I am telling you, world, that I am FEED UP with these guys! I have made a pledge that I am off the market today. And today I get a message through MySpace from a certain someone from the past after we have not spoken in how many years since we had a little thing a while back? Let me explain, and I am not overreacting to this ...

 

Three years ago, I had met this man online on Match. We got together a few times, I was just feeling kind of neutral about him. Then, one day he tells me that he had some kind of psychiatric disorder that had caused him to be hospitalized. I was a little wary of this, thinking what would he be like off his meds? So I backed off, then get a rather angry voice mail message from him saying he didn't like being ignored. So I thought to myself "Hang on here, I'm being prejudiced, aren't I? Maybe it's not as bad as it seems, I should give him a chance." So I did. I invited him over for Sunday dinner with me and three other friends. The next day, he calls and breaks it off. No questions asked. I said "Well, if that's the way you feel, then I guess we should go our seperate ways then." He deleted me from his friend list on MySpace soon afterwards.

 

Six months later, out of the blue, I get a friend request from him on MySpace. I accepted it, he said he felt very badly about breaking things off the way he did. I asked why, he said he felt very uncomfortable around my friends and didn't like the fact that we were all smoking. (And we were smoking CIGARETTES, not anything else.) So, I left it at that. Just wasn't meant to be. I bumped into him at a concert during the summer of 07, we chatted for a bit. He said he was engaged to be married now, I said good for him (no really, thinking that he would have something / someone else to occupy his time). He sent me an email through MySpace saying he hoped we could be friends again, and proposed if we could go out for dinner or something some night. I didn't respond to the message immediately, then about 48 hours after I had opened and received this message, he AGAIN deleted me from his friend list. Two months later, I get another friend request from him on MySpace. I said "Forget you!", did not accept it, and simply blocked him.

 

Tonight, a whole TWO YEARS after that, I get this message from him:

 

Hello again.
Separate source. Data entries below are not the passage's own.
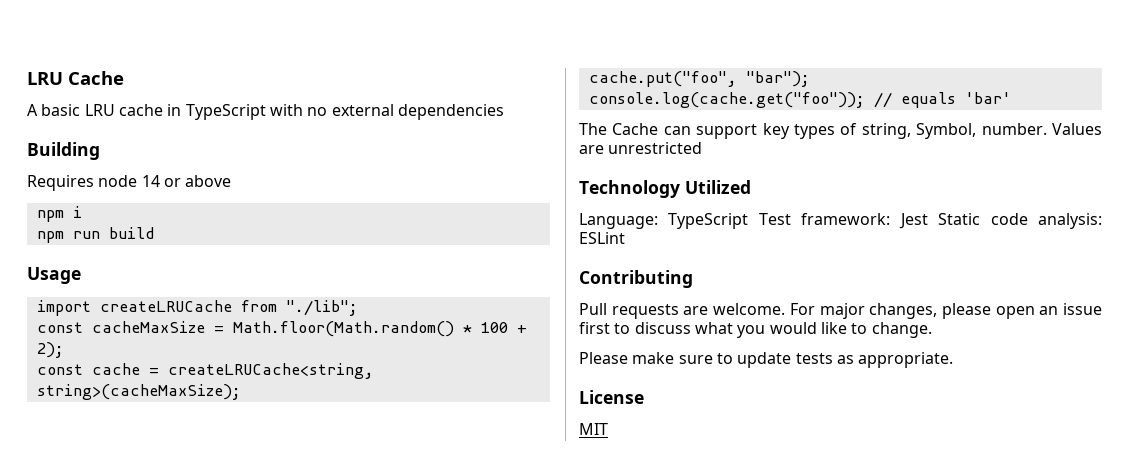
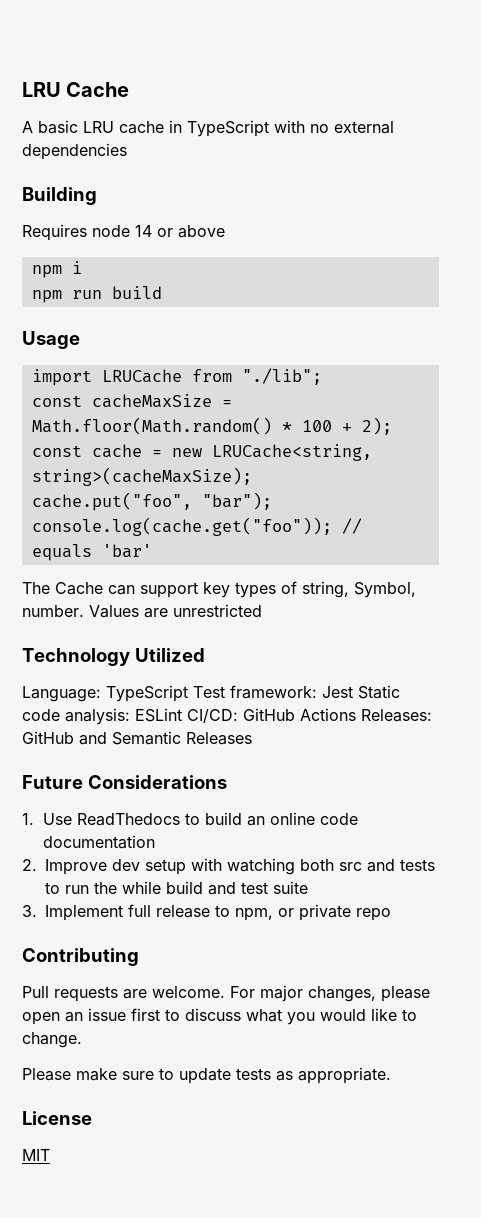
[99,300,232,312] createLRUCache -> [101,369,182,383] LRUCache
[167,363,374,379] createLRUCache<string, -> [171,444,372,461] new LRUCache<string,
(625, 238) none -> [187,708,432,723] [22,731,252,745] [22,775,227,789] [22,812,359,826] [43,835,156,849] [22,858,435,875] [45,881,308,895] [22,904,391,921] CI/CD: GitHub Actions Releases: GitHub and Semantic Releases // Future Considerations // 1. Use ReadThedocs to build an online code documentation // 2. Improve dev setup with watching both src and tests to run the while build and test suite // 3. Implement full release to npm, or private repo

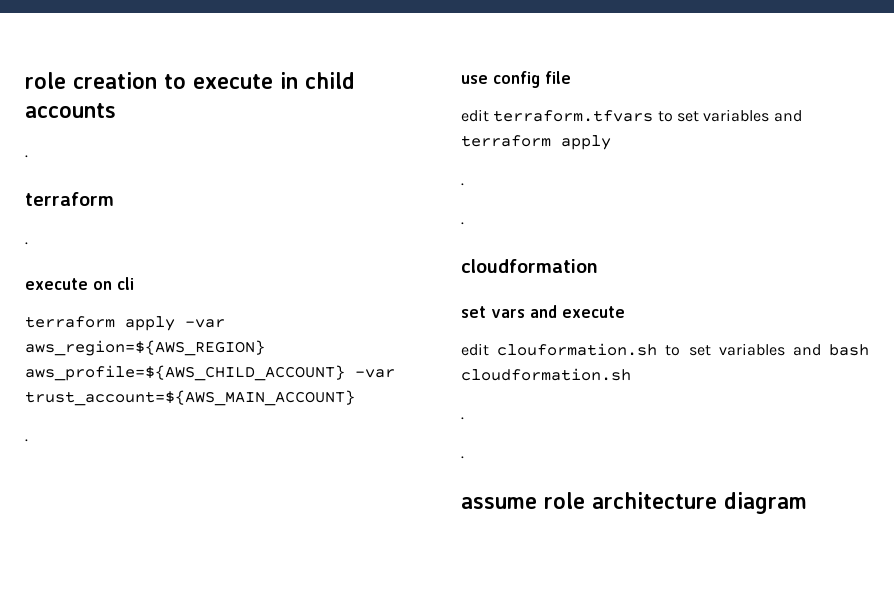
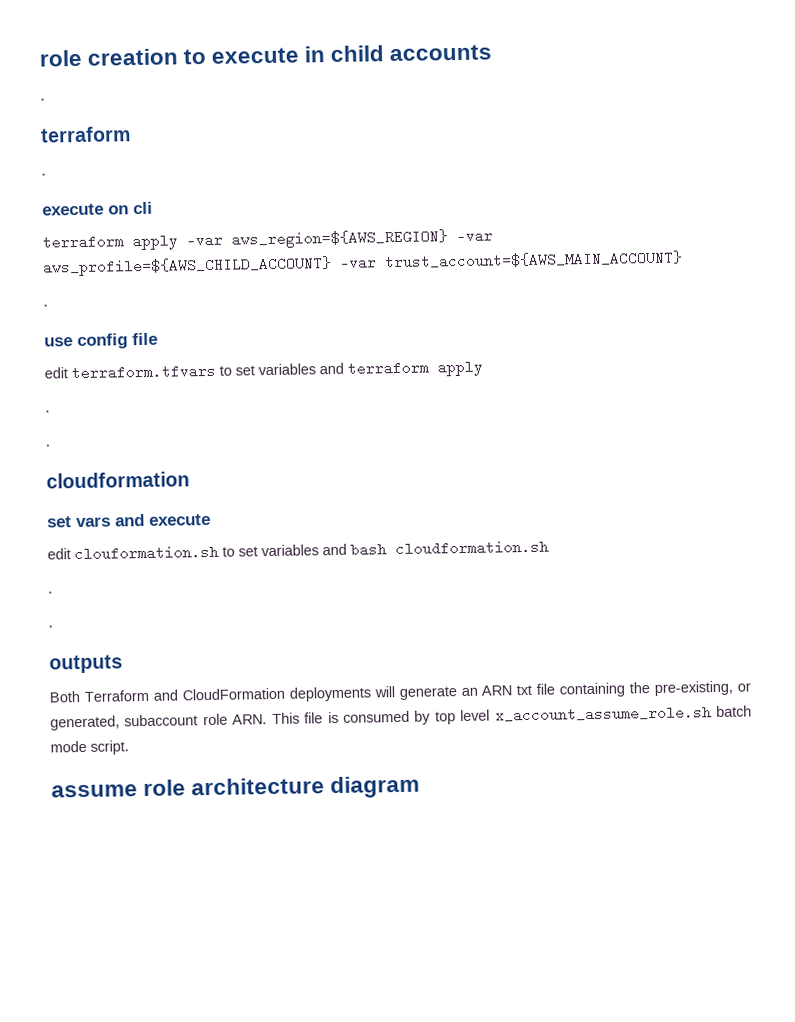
(265, 348) none -> [456,228,493,244] -var
(464, 457) none -> [49,654,123,674] [49,680,752,703] [50,705,753,731] [50,740,129,755] // outputs // Both Terraform and CloudFormation deployments will generate an ARN txt file containing the pre-existing, or generated, subaccount role ARN. This file is consumed by top level x_account_assume_role.sh batch mode script.

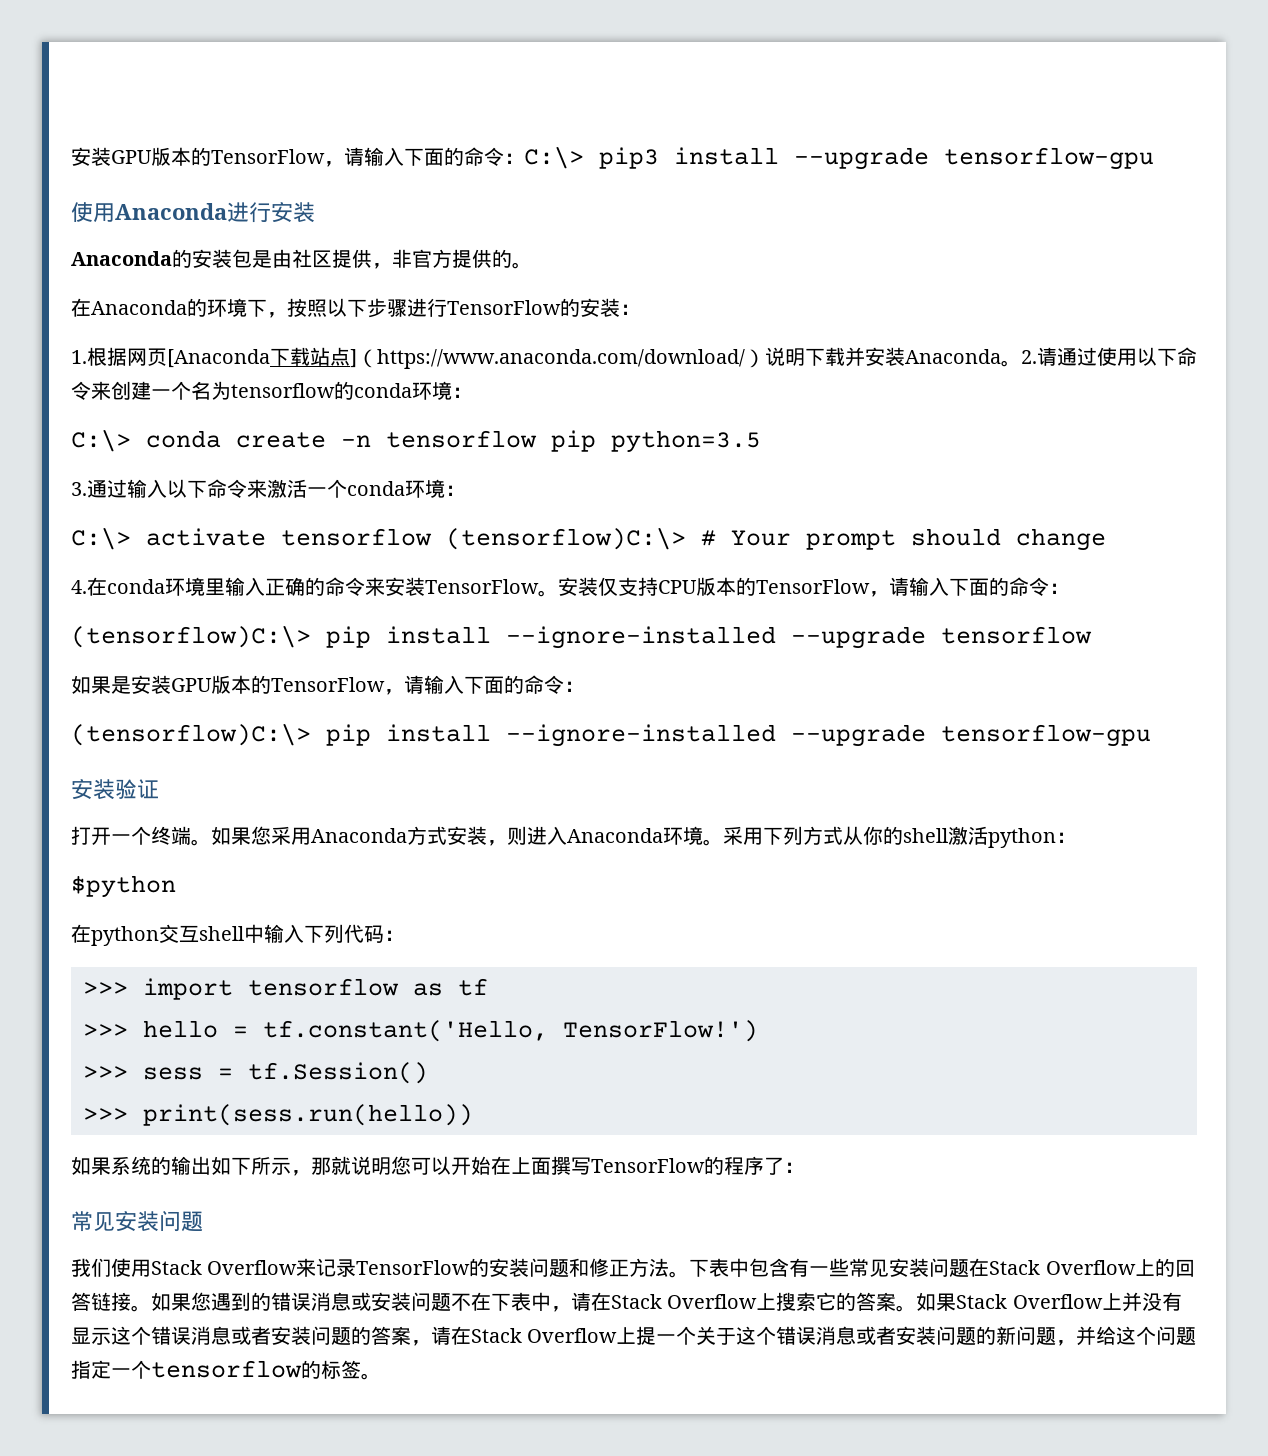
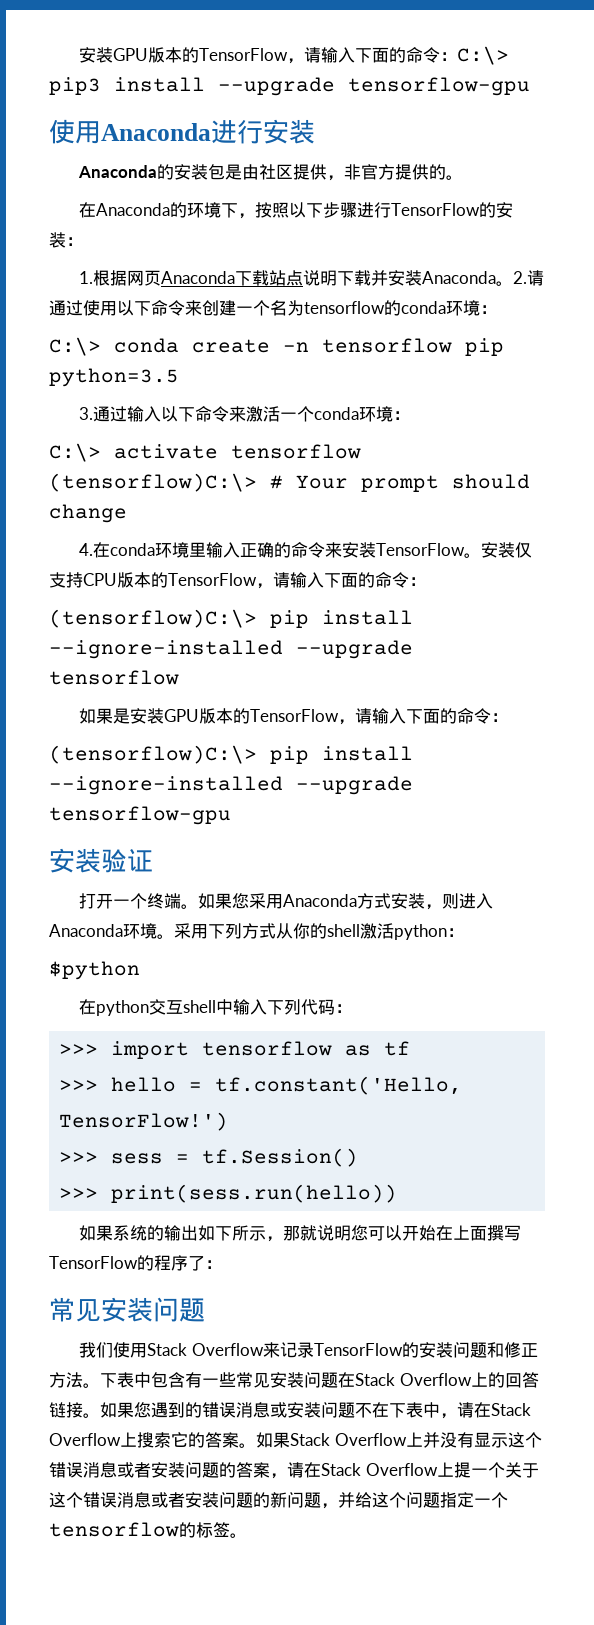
[167,349,270,368] [Anaconda -> [161,271,236,284] Anaconda
[350,349,765,369] ]（https://www.anaconda.com/download/） -> (304, 278) none

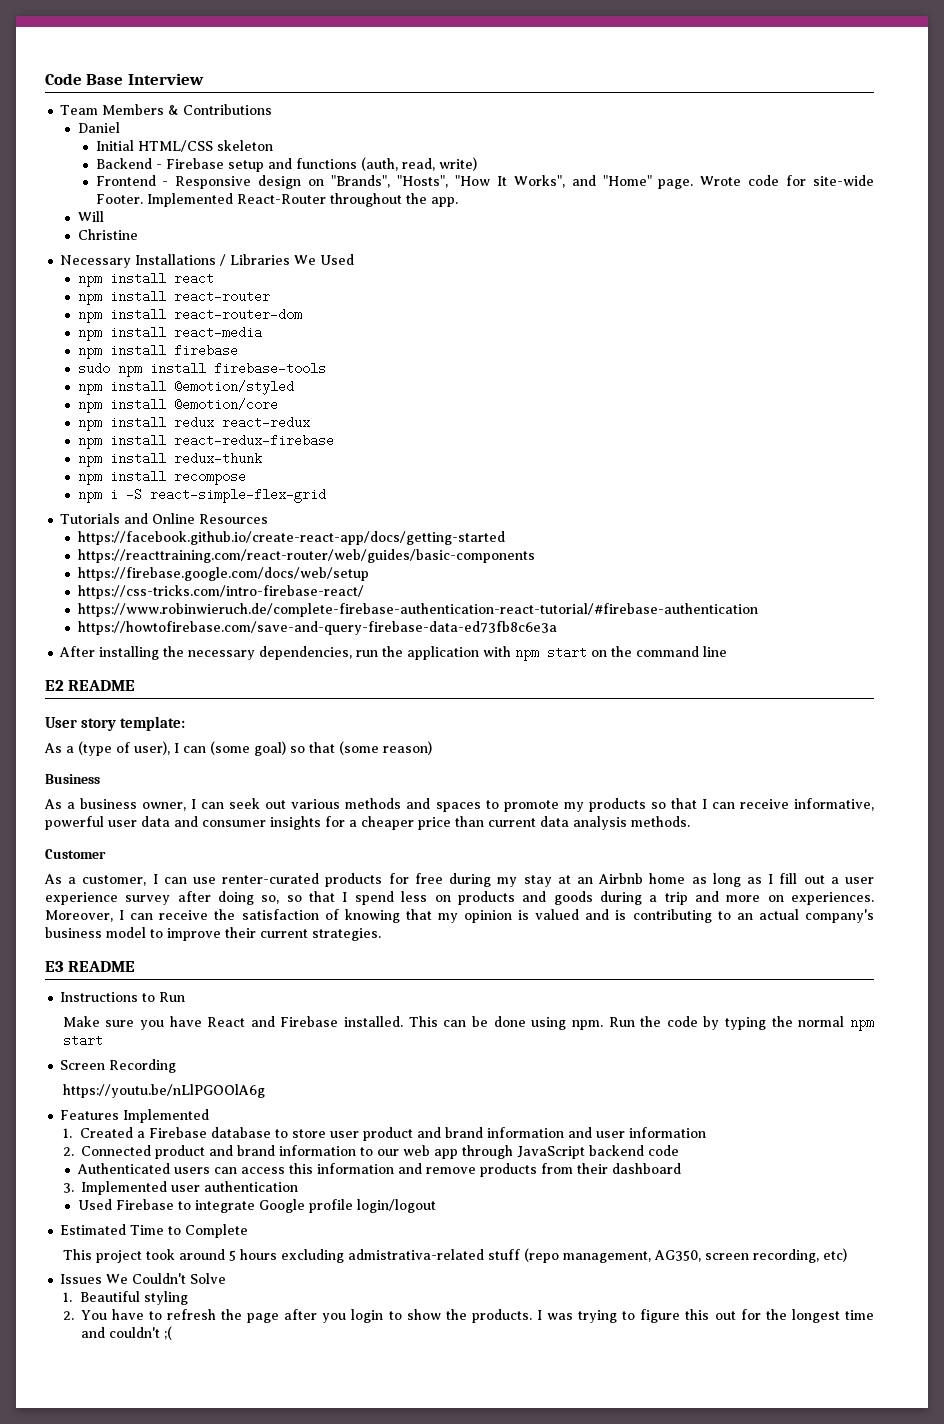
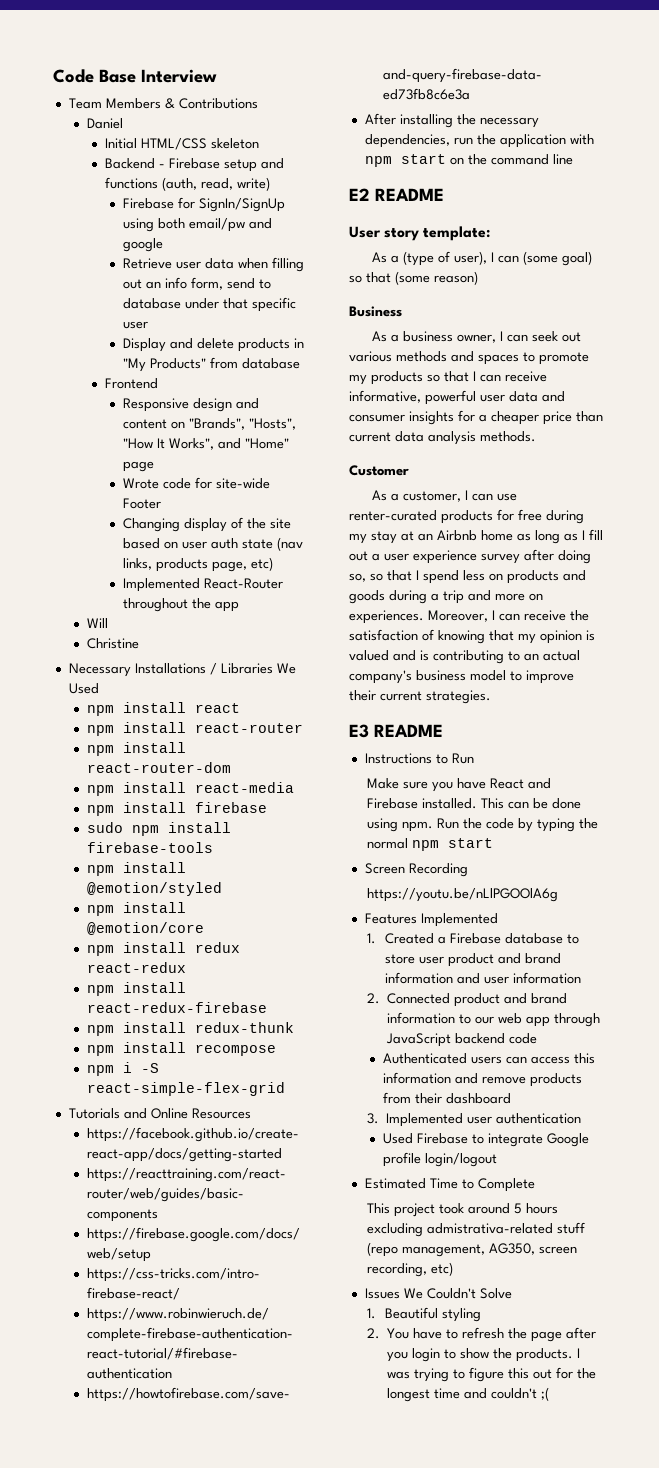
(477, 164) none -> [123,197,286,212] [123,218,273,232] [123,238,164,252] [123,257,305,272] [123,277,272,290] [123,297,297,312] [123,321,149,329] [123,338,305,352] [123,357,301,372] // Firebase for SignIn/SignUp using both email/pw and google // Retrieve user data when filling out an info form, send to database under that specific user // Display and delete products in "My Products" from database
[162,181,169,186] - -> (159, 383) //
(302, 182) none -> [236,398,260,409] [123,419,168,429] and content
[658,179,694,189] page. -> [123,461,155,472] page //
[95,194,143,204] Footer. -> [123,498,162,509] [123,517,292,532] [123,537,304,551] [123,557,274,572] Footer // Changing display of the site based on user auth state (nav links, products page, etc) //
[430,197,458,207] app. -> [215,601,240,612] app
I couldn't help but think of you today as I watched The State on its official DVD release. I was wondering if you picked it up. I'm just glad to have it on DVD, original music or not!

Perhaps I made an error in judgement a few years back when I cut off our communication. I'm still around. Things are different, but maybe we can still chat. I can't add you because I have a music page now. If you're interested, please view my page and we'll take it from there. Like I said, things have changed...

 

I don't understand what things have changed and why it is after all this time that he's STILL trying to get back with me! Is he that lonely? Did his marriage fall apart? Needless to say, he hasn't given up on this for some reason. I responded to the message with "No, they haven't", and blocked him again.

Posted

Do you think you give off a 'rescuer' vibe and attract the nut cases, of which this guy surely is? I sometimes think that we sent out signals which deem us attractive to a certain subset of the population and once in awhile there's a hit amongst that group.

 

Anyway, I guess I can see why women (maybe more so than men) cast a skeptical eye upon the opposite sex. Enough of the experiences like you've described and I'd likely go 'off the market' too.

Posted

While I do agree that he's a nutcase...

 

1. There were red flags aplenty in this case. When in your whole history of knowing him did he come across as 'safe'??

 

2. Actually I also would not get together with someone who smoked cigarettes and perpetually hangs out with people who do. Mainly because I like to think ahead and I don't like dying earlier than them from lung cancer when it was really their fault. But I certainly wouldn't be such an ass as to suddenly break off all contact and then try to resume it 6 mths later. But since it seems you two were extremely casual then, I don't really see it as that big a crime.

Posted

He sounds nuts! I am a little worried you'd even be entertaining the thought of him. You should be giving those kinds of messages an instant delete, but not before you've had an uncomfortable 'what a freak' shudder. I think if you did at any point consider meeting up with him or communicating with him after this then you need some serious soul searching about allowing people like this man in to your life!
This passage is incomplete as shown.